A report over the failed deal obtained by the Globe and Mail revealed that the international market for nuclear plants will not be as strong as had been expected. According to the Canadian newspaper, the pension expected the government to provide financial support for research and development, which the government refused to do.

Elsewhere, German utility firm RWE has encountered criticism from pension funds and other shareholders over its board structure and its response to the government’s temporary moratorium on nuclear energy. The government has signaled it will try to accelerate the country’s nuclear phase-out, which is presently set for 2036. “We don’t think the supervisory board has the right composition – a problem that’s all the more pressing given the fierce debate about nuclear energy in Germany,” said Hans Hirt at Hermes, which acts for pension funds, told the Financial Times.

Looking ahead, institutional investors, among others, may be slower to embrace nuclear energy as an investment as they take into account how environmental factors will impact their portfolios in the long-term, Max von Bismarck, director and head of investors of the World Economic Forum, told aiCIO. Von Bismarck, who recently published a report headed by 19 major pension and private investment funds about the future of long-term investing, cites the universal owner hypothesis to explain why institutional investors may avoid nuclear energy. “With nuclear investment, there are long-term questions about such things as storage. If you’re an institutional investor with a long-term time horizon and you broadly diversify, there are certain risks that may be externalities for other market participants, which thus become internal risks for you,” he said, noting that long-term investors are often especially sensitive to environmental risks.

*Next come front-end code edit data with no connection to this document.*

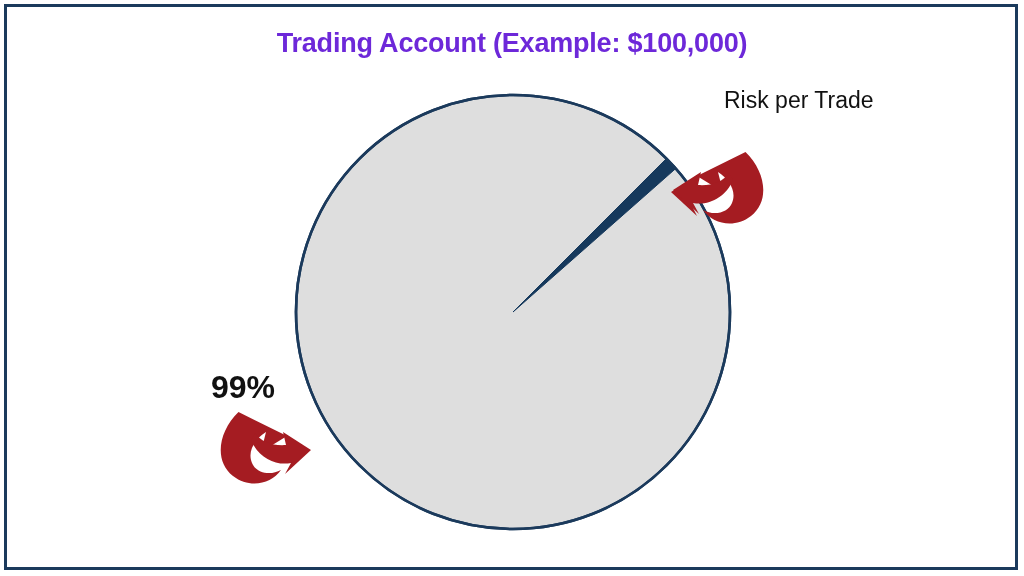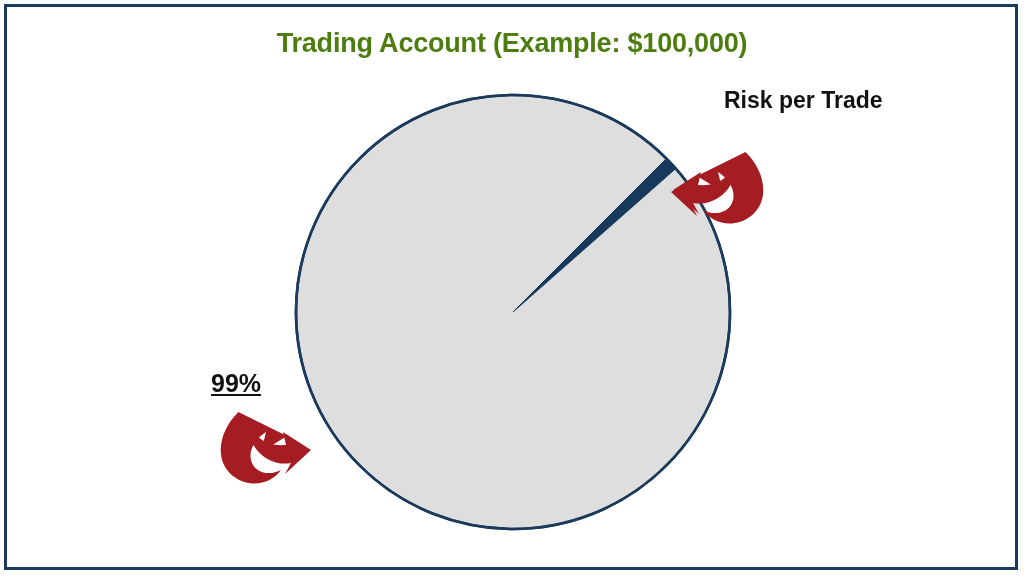"Trading Account (Example: $100,000)" #chart-title { color: #4d7c0f -> #6d28d9 }
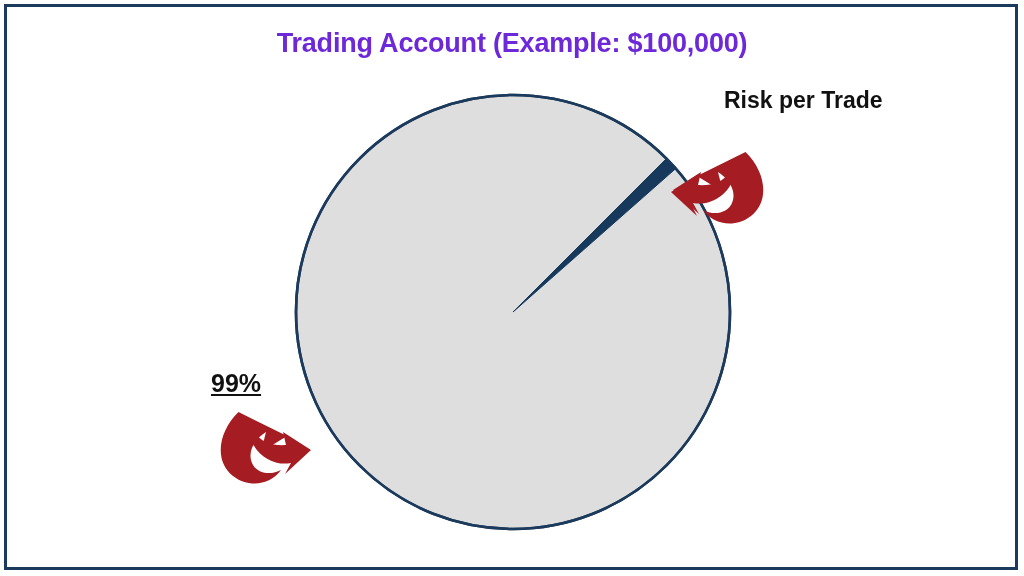"Risk per Trade" #risk-callout .line1 { font-weight: bold -> normal }
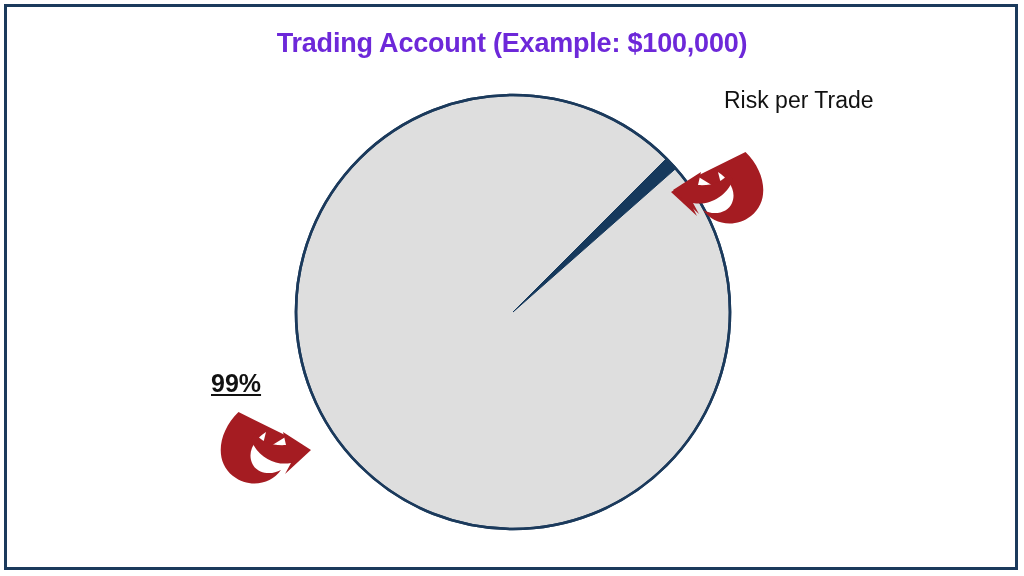"99%" #pct-callout { font-size: 25px -> 32px; text-decoration: underline -> none }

Furthermore, Von Bismarck indicated that while environmental, social, and governance (ESG) factors have traditionally played a more active role among European investors, large funds like the California State Teachers’ Retirement System (CalSTRS) and the California Public Employees’ Retirement System (CalPERS) have become role models for other US funds. “We assume ESG factors will become more and more important to institutional investors in the US,” he said.